TRY IT
Retype, exactly as written, every line from the one containing "left: 670px ->" through the last line of the records below, both included; skip the pictures.

DATA SUPPLIED
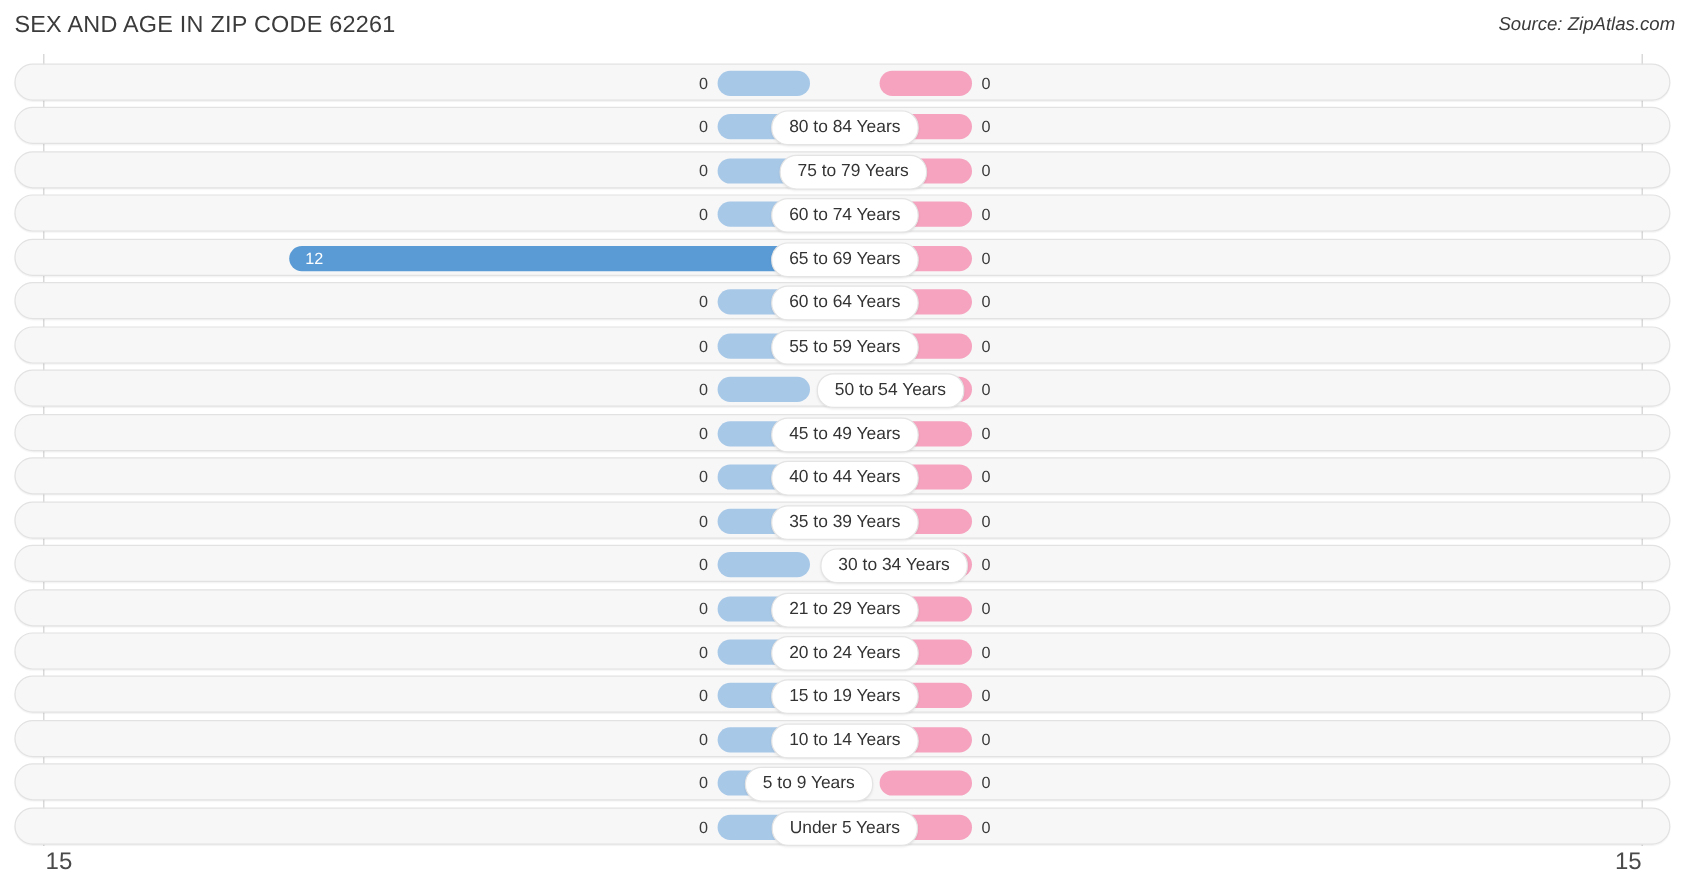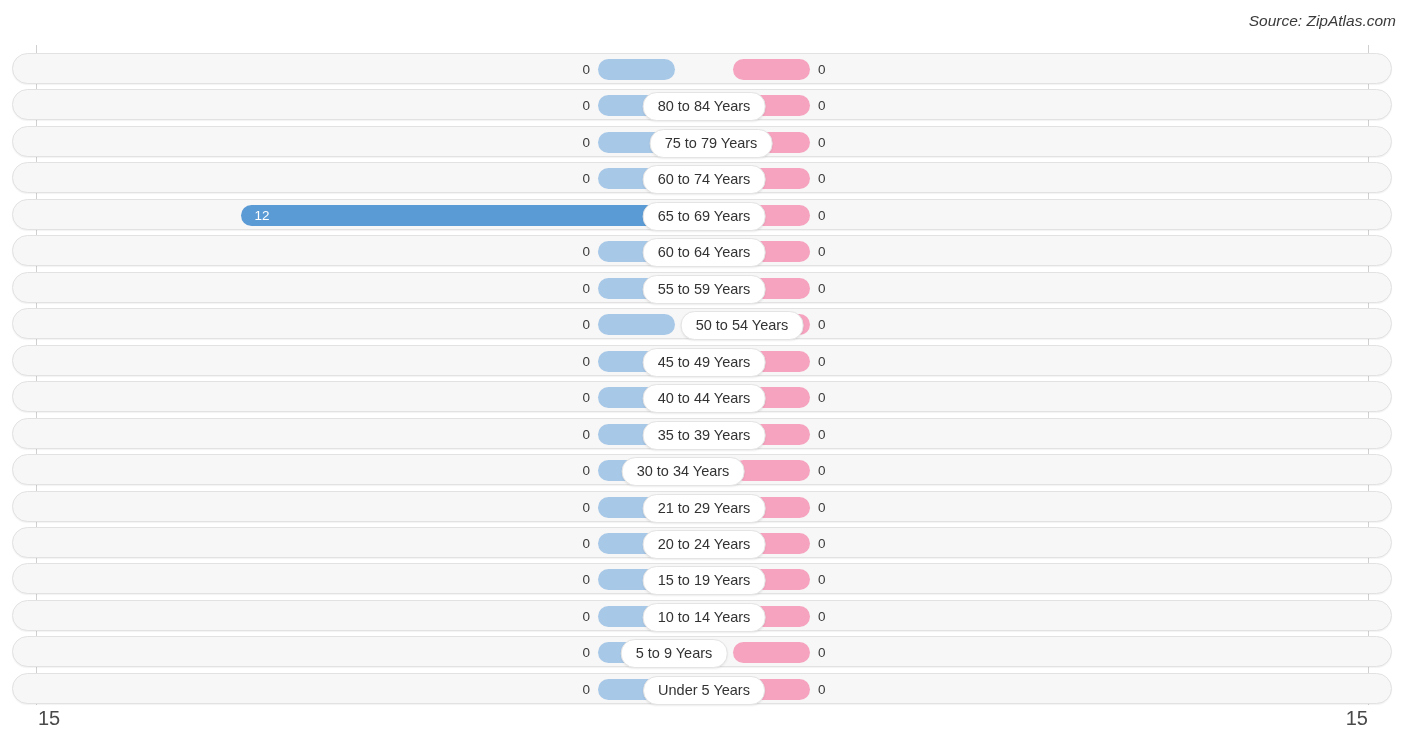"SEX AND AGE IN ZIP" div.chart-title { html: none -> <div>SEX AND AGE IN ZIP CODE 62261</div> }
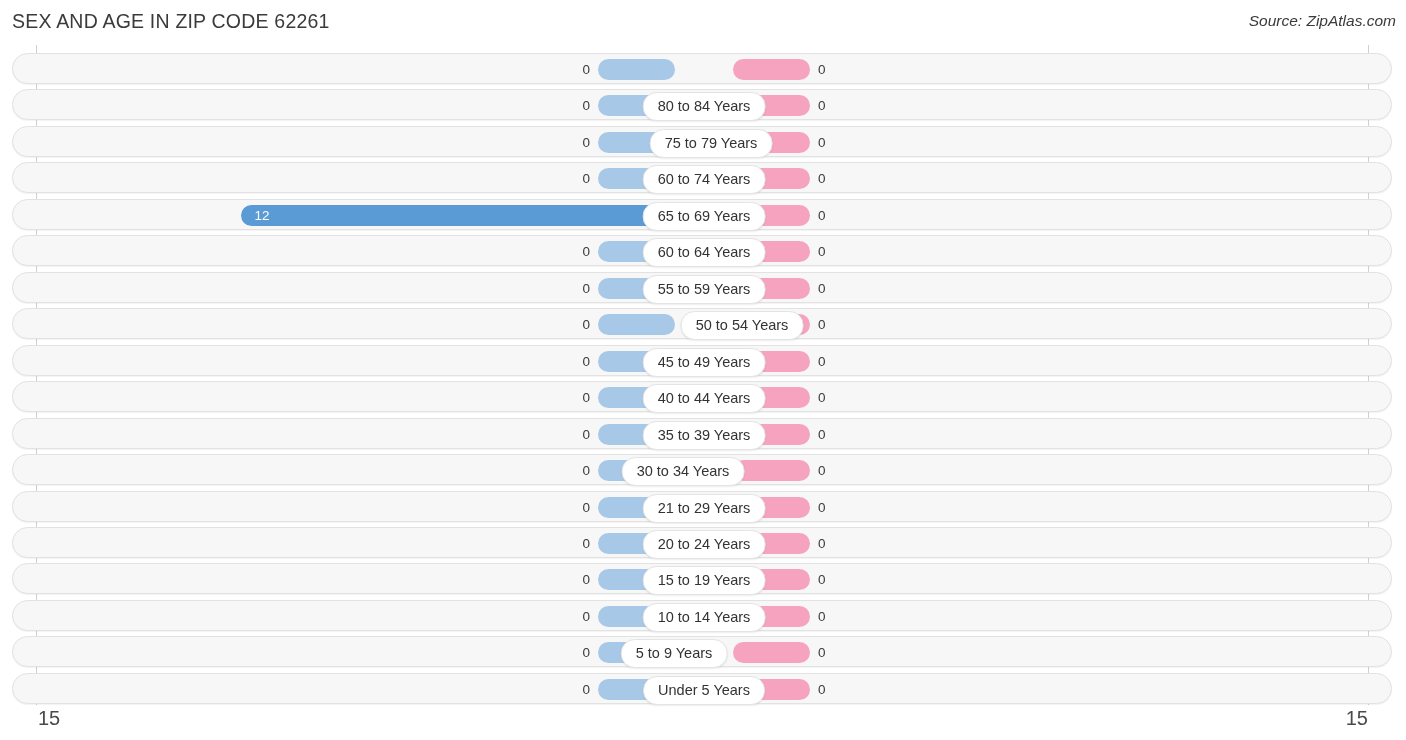"30 to 34 Years" div.cat-pill { left: 670px -> 732px }
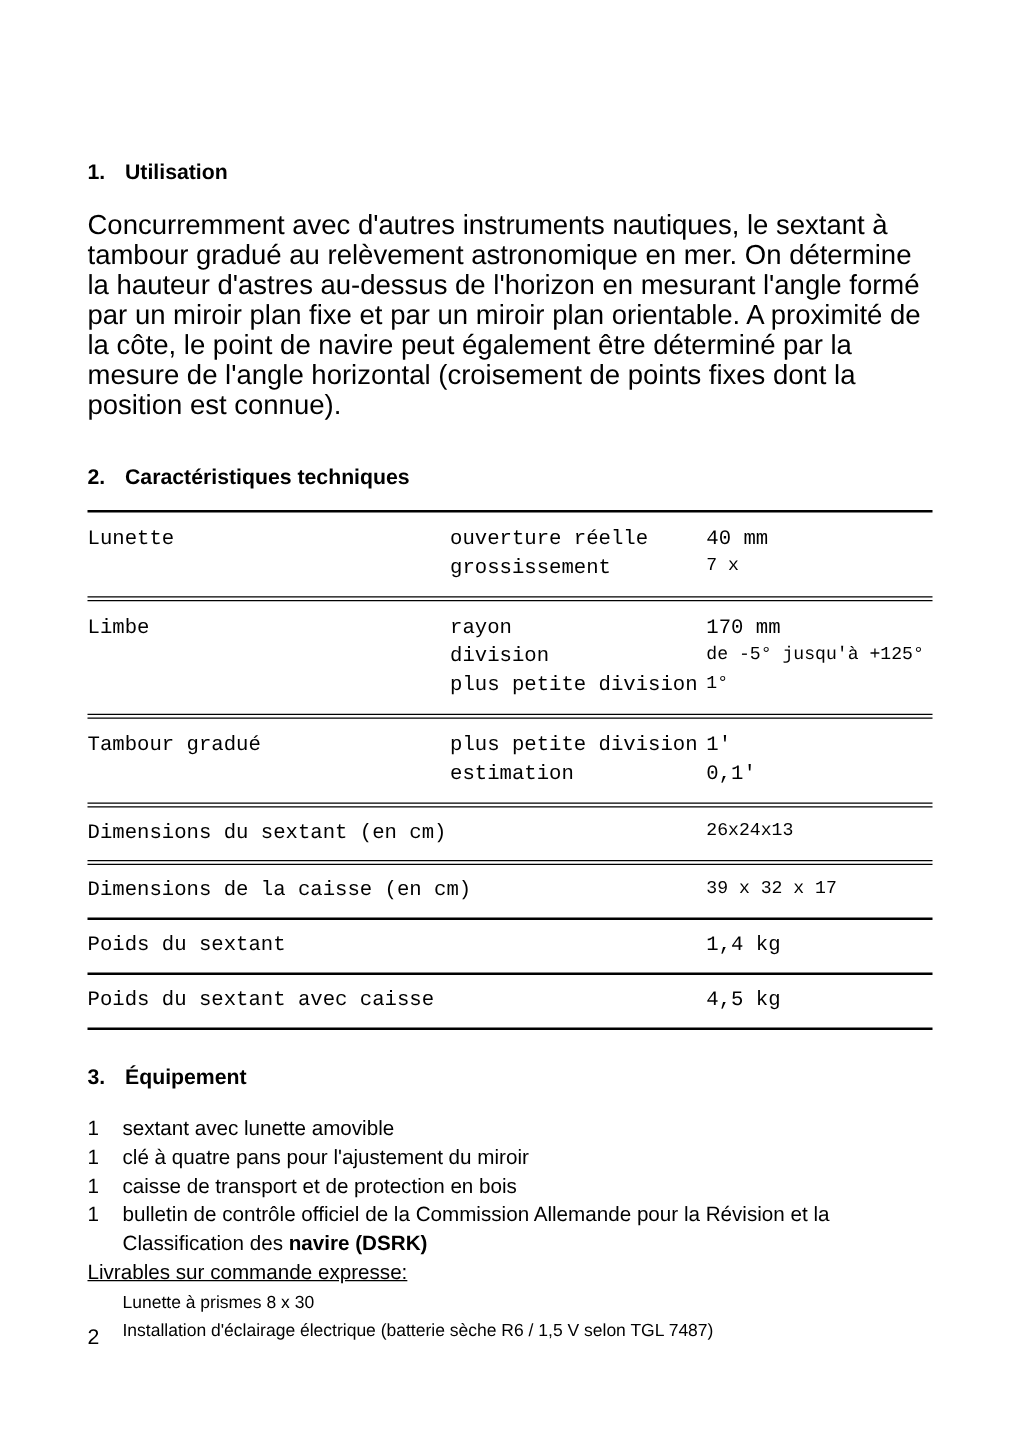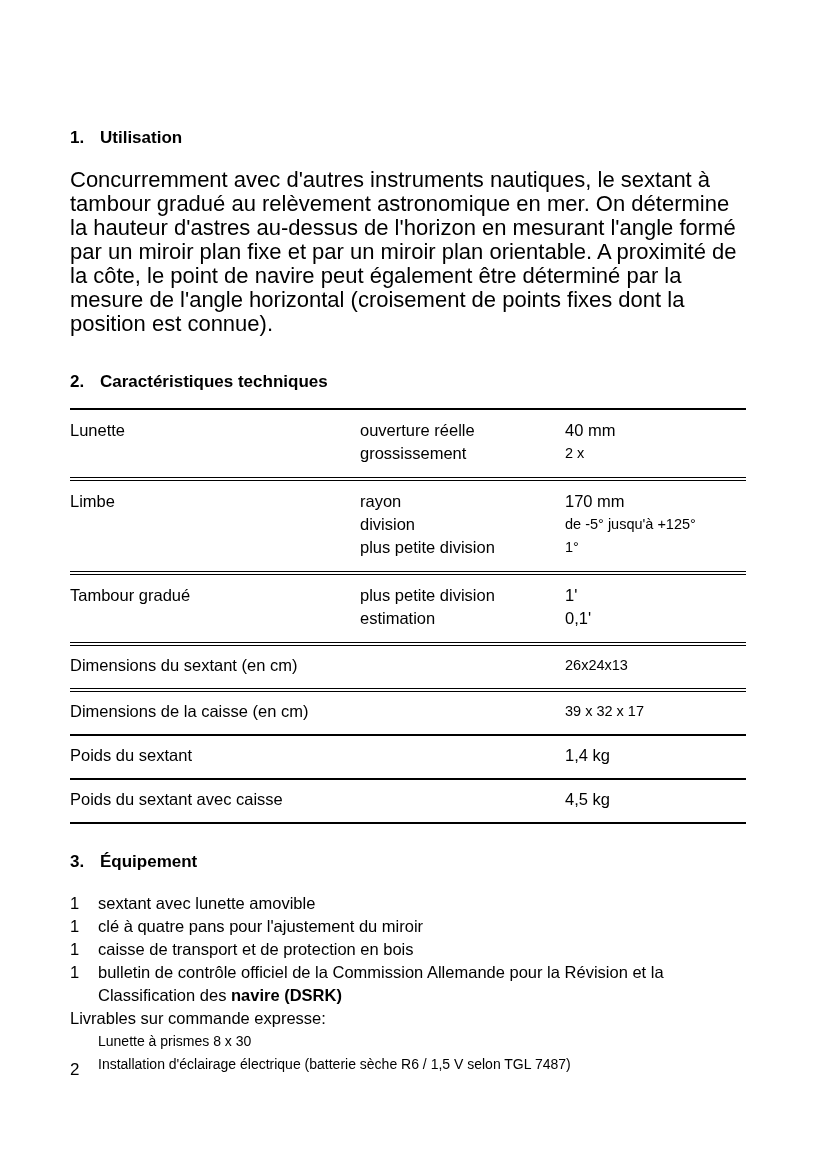"Lunette" .tbl { font-family: none -> Liberation Mono, monospace }
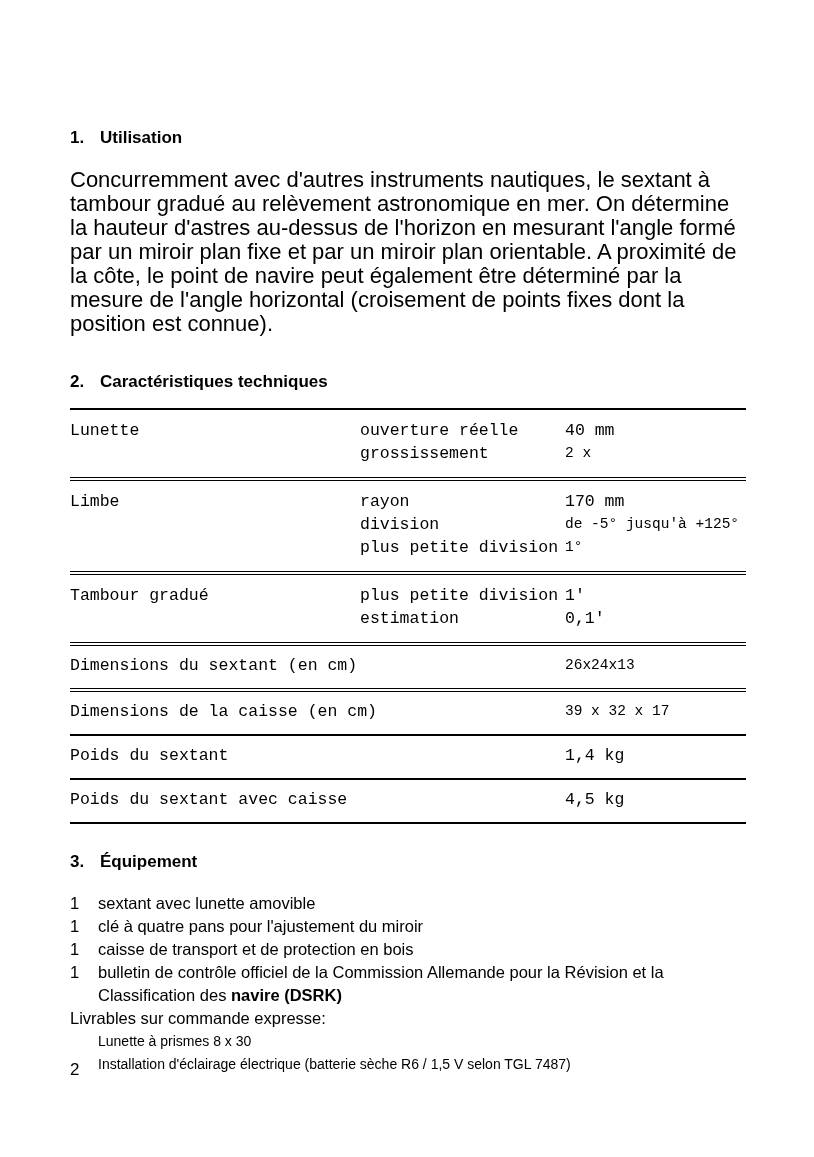"2 x" div.sm { text: 2 -> 7 }
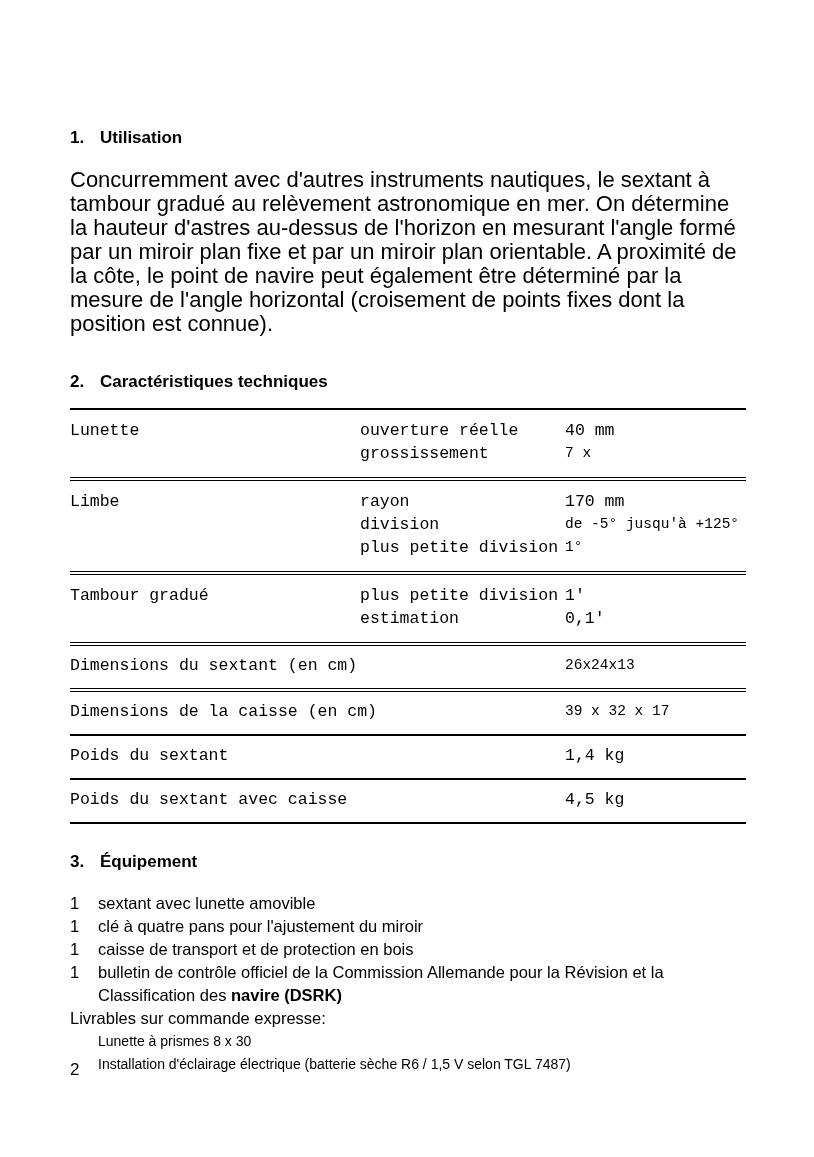"Livrables sur commande expresse:" .eq-note { text-decoration: none -> underline }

ANSWER TO THIS TASK
"30 to 34 Years" div.cat-pill { left: 670px -> 732px }
"Lunette" .tbl { font-family: none -> Liberation Mono, monospace }
"2 x" div.sm { text: 2 -> 7 }
"Livrables sur commande expresse:" .eq-note { text-decoration: none -> underline }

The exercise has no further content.